Signora mia, signora mia – sì sì, proprio lei!
Ho notato che sta per premere play sul nuovo La mano sulla culla su Disney+!
Guardi, se ha qualche minuto le mansplaino questo film di menare di donne che si contendono il focolare domestico, così magari non occupa le prossime due ore con la brutta versione di qualcosa che ha già visto, che ne dice?

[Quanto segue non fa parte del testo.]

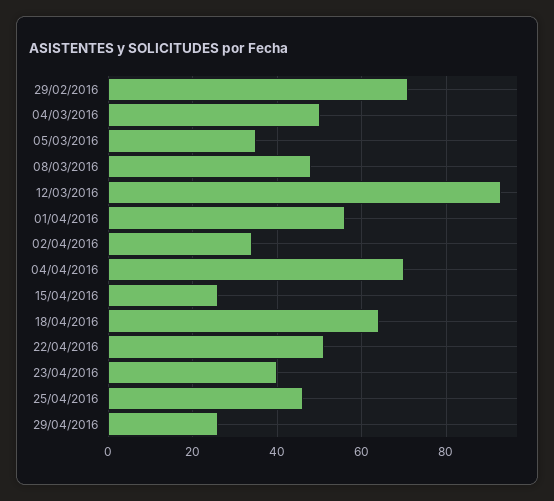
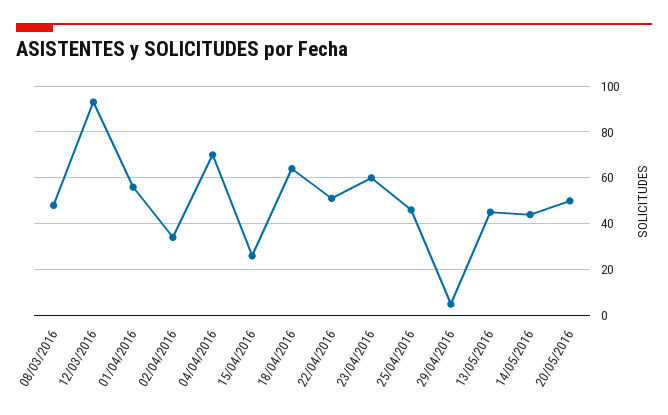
29/02/2016: 70 -> none
04/03/2016: 50 -> none
05/03/2016: 35 -> none
23/04/2016: 40 -> 60
29/04/2016: 25 -> 5
13/05/2016: none -> 45
14/05/2016: none -> 45
20/05/2016: none -> 50

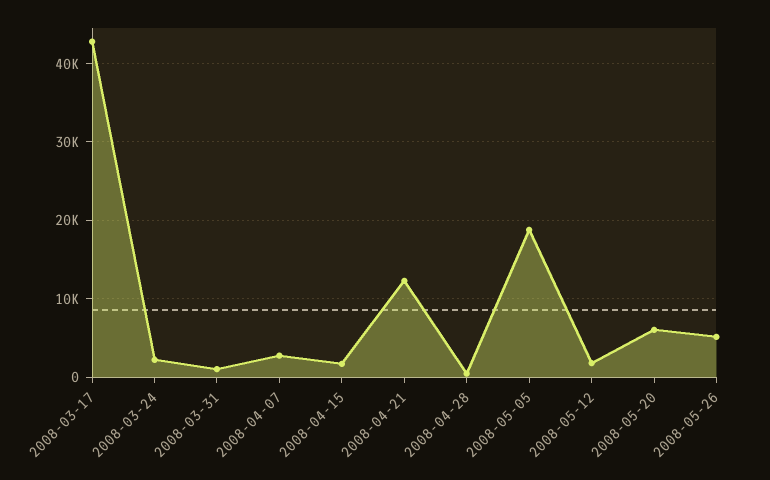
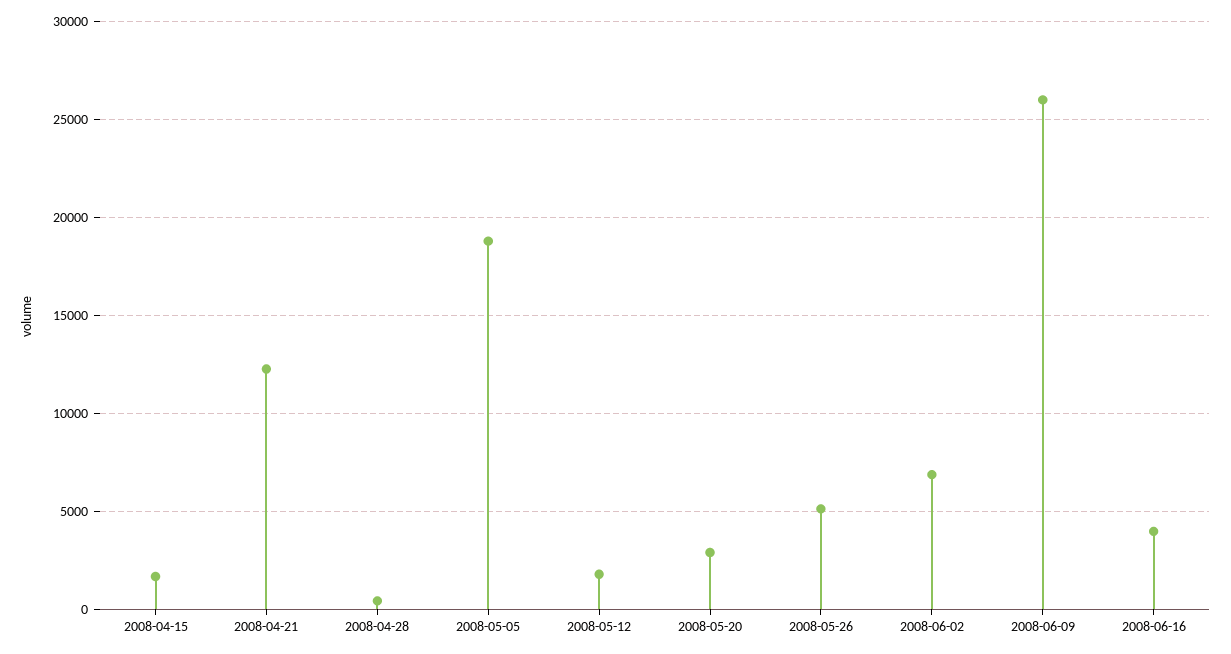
2008-03-17: 43000 -> none
2008-03-24: 2000 -> none
2008-03-31: 1000 -> none
2008-04-07: 3000 -> none
2008-05-20: 6000 -> 3000
2008-06-02: none -> 7000
2008-06-09: none -> 26000
2008-06-16: none -> 4000

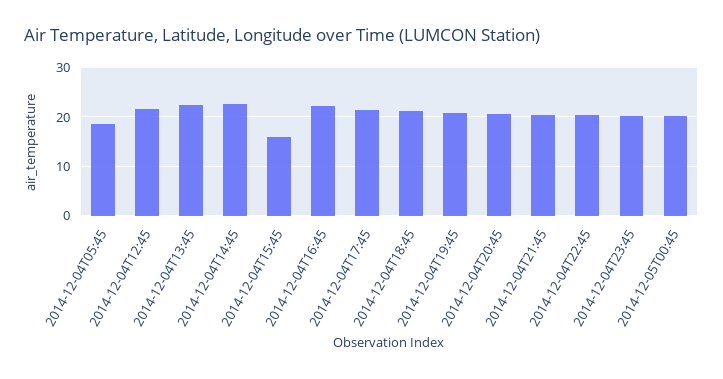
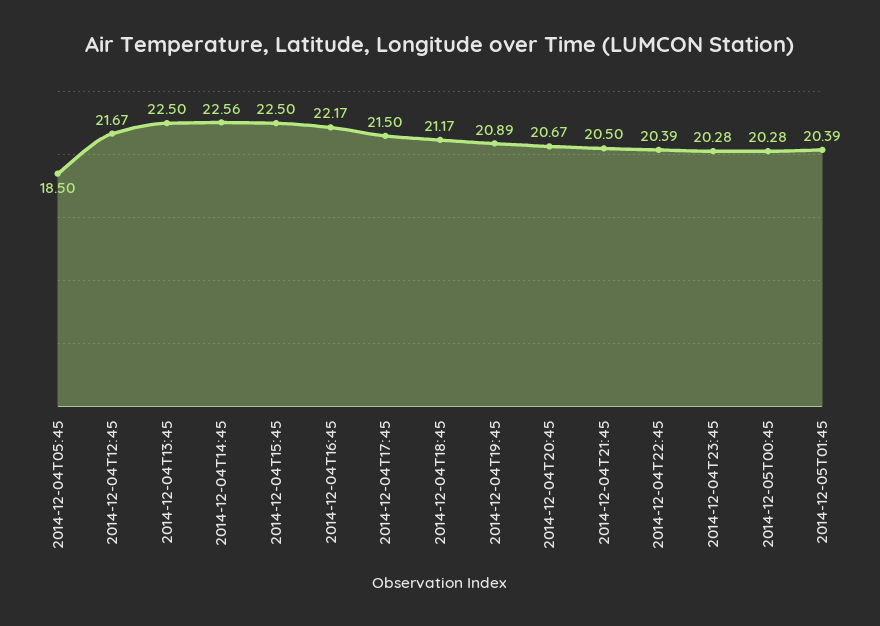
2014-12-04T15:45: 16 -> 22.5
2014-12-05T01:45: none -> 20.39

Si è già chiesta, signora, perché qualche capoccia hollywoodiano abbia rimesso mano a uno di quei titoloni che ronza nella testa di tutti, ma per tutti i motivi sbagliati?
Certo, l’originale del 1992 fu un successone di sala e home video, forte di un high concept d’acciaio e di quell’irresistibile appeal unisex dei thriller domestico-eroticheggianti. Passi la nostalgia, passi che in trent’anni questo modello è stato rimasticato in mille boli diversi, passi che tutto ciò nel 2025 è già motivo sufficiente per mandare in produzione la qualsiasi, ma cosa può giustificare questo remake?
Signora mia, si segga pure che cerchiamo di venirne a capo.

La Maika sulla culla

Caitlin, avvocata losangelina idealista ma dal discreto portafoglio, dà alla luce la sua seconda bambina, mentre si divide tra un marito attento ma dedito all’inutilità e una primogenita che già brucia di un fuoco preadolescenziale. Ad un tratto arriva Polly, nanny squattrinata che Caitlin ri-incontra per “caso” dopo aver già assistito in passato: a colpi di osservazioni sull’olio di palma e microplastiche, Polly passa in pochi giorni da un babysitting occasionale a diventare la ragazza alla pari della famiglia. Al contrario del film originale, Polly non perde molto tempo in ciance: fa pressione sul clima di controllo che l’ansia di Caitlin ha già instaurato con marito e primogenita, lo avvelena tra seduzioni, tentazioni e psicofarmaci manomessi, fino a portarlo al punto di rottura. Il movente è la chiave di volta: Polly è in realtà un inaspettato ritorno dal passato di Caitlin, in cerca di vendetta vecchia scuola.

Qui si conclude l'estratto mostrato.